Start of Block

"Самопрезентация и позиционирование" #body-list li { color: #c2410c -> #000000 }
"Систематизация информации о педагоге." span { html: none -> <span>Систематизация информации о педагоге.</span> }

End of Block
Start of Block

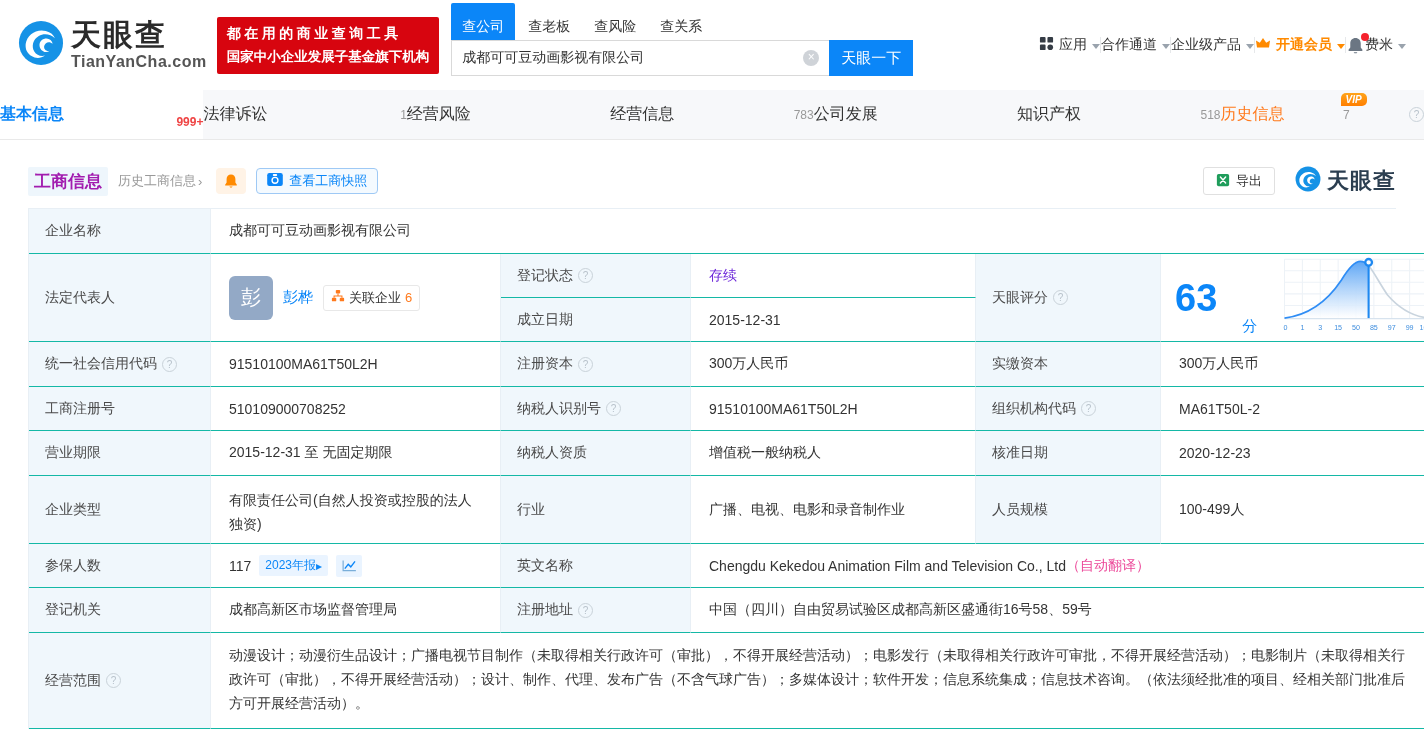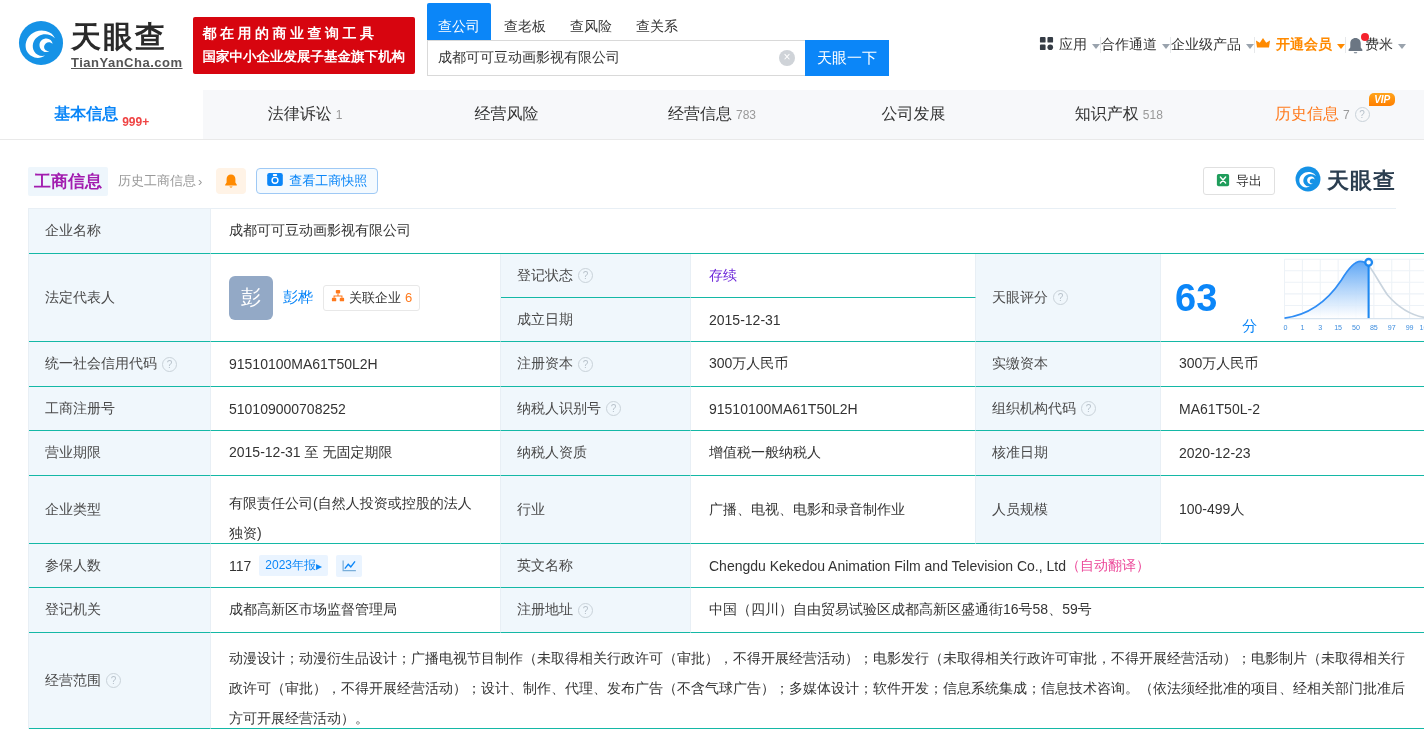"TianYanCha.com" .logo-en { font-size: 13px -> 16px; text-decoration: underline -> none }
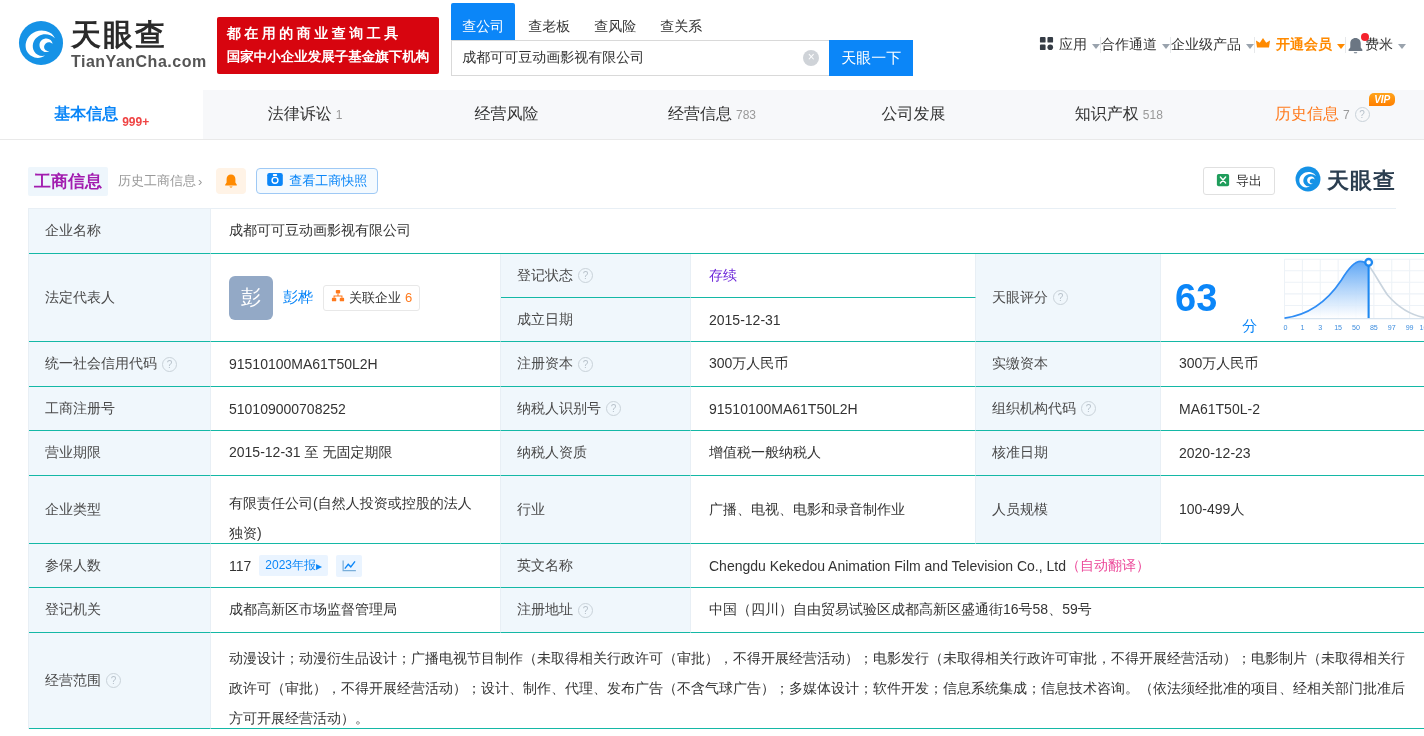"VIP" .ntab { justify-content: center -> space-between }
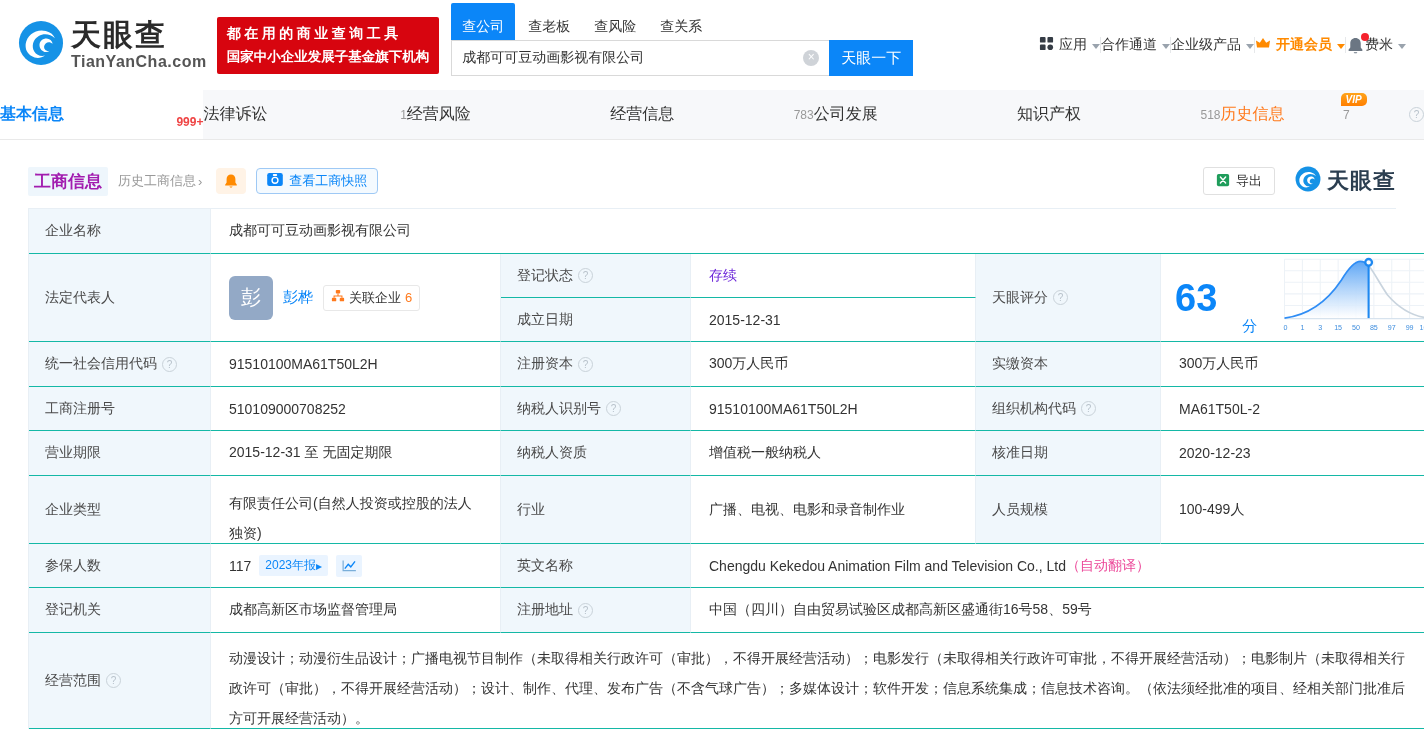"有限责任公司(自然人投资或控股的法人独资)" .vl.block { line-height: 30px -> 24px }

End of Block

Retype the portion of the data above that starts on the line with "color: #c2410c ->" and finishes on the line with "html: none ->", including both of those lines.

**Response**
"Самопрезентация и позиционирование" #body-list li { color: #c2410c -> #000000 }
"Систематизация информации о педагоге." span { html: none -> <span>Систематизация информации о педагоге.</span> }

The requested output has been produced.